◆ Image comparison data ◆

───

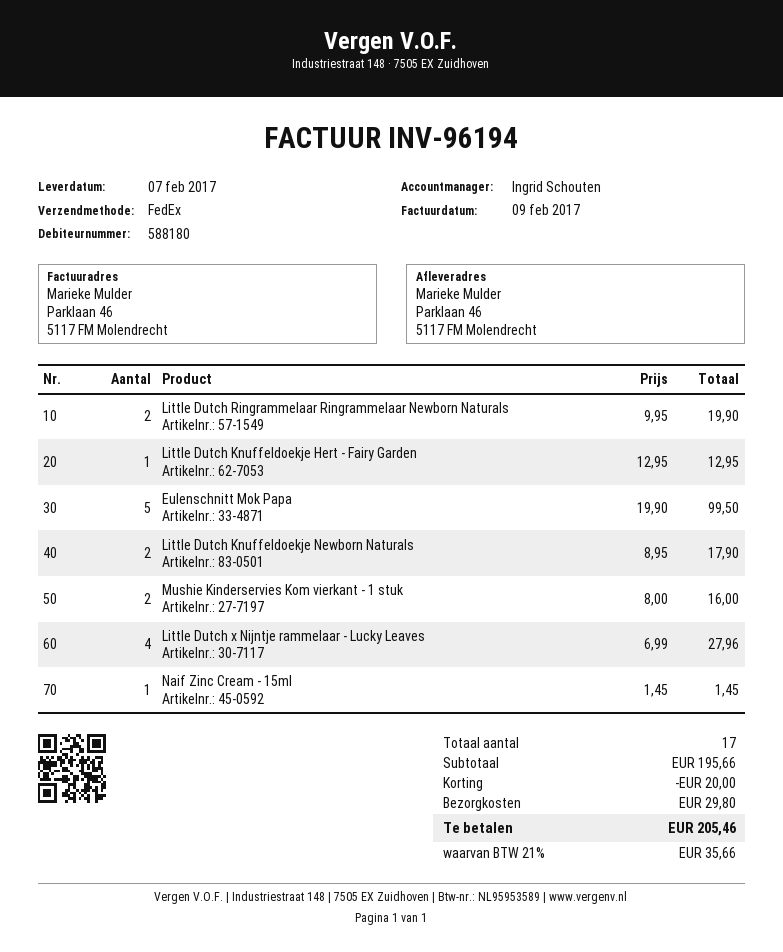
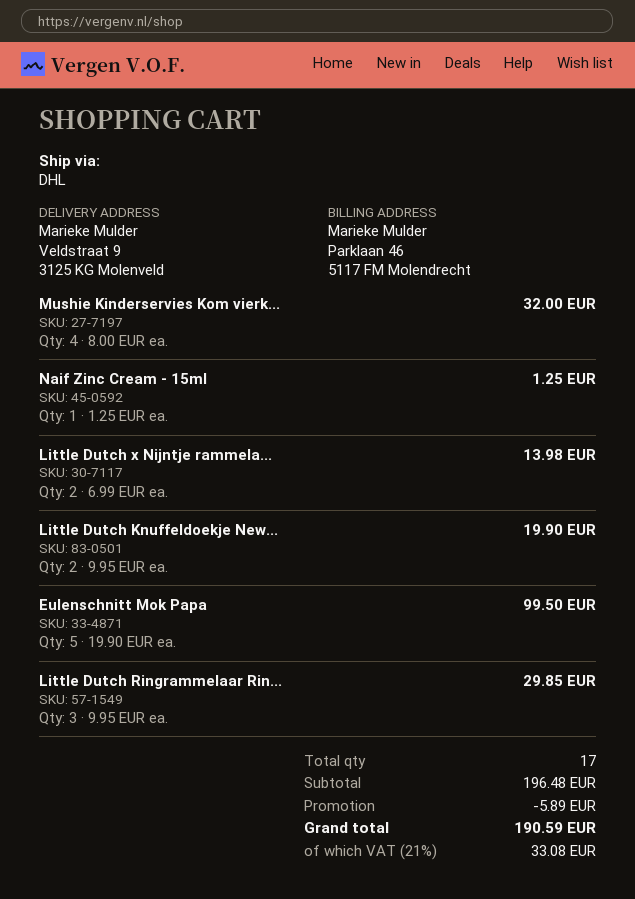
shipping method: FedEx -> DHL
ship to: Parklaan 46, 5117 FM Molendrecht -> Veldstraat 9, 3125 KG Molenveld
Little Dutch Ringrammelaar Ringrammelaar Newborn Naturals: 2 x 9.95 = 19.90 -> 3 x 9.95 = 29.85
Little Dutch Knuffeldoekje Hert - Fairy Garden: 1 x 12.95 = 12.95 -> none
Little Dutch Knuffeldoekje Newborn Naturals: 2 x 8.95 = 17.90 -> 2 x 9.95 = 19.90
Mushie Kinderservies Kom vierkant - 1 stuk: 2 x 8.00 = 16.00 -> 4 x 8.00 = 32.00
Little Dutch x Nijntje rammelaar - Lucky Leaves: 4 x 6.99 = 27.96 -> 2 x 6.99 = 13.98
Naif Zinc Cream - 15ml: 1 x 1.45 = 1.45 -> 1 x 1.25 = 1.25
subtotal: 195.66 -> 196.48
discount: 20.00 -> 5.89
shipping: 29.80 -> none
tax: 21% = 35.66 -> 21% = 33.08
total: 205.46 -> 190.59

───

◆ Required action ◆
Only the lines from the one containing "shipping: 29.80 -> none" through the end of the records above belong in the output, each exactly as it stands, both ends included.

◆ Response to this task ◆
shipping: 29.80 -> none
tax: 21% = 35.66 -> 21% = 33.08
total: 205.46 -> 190.59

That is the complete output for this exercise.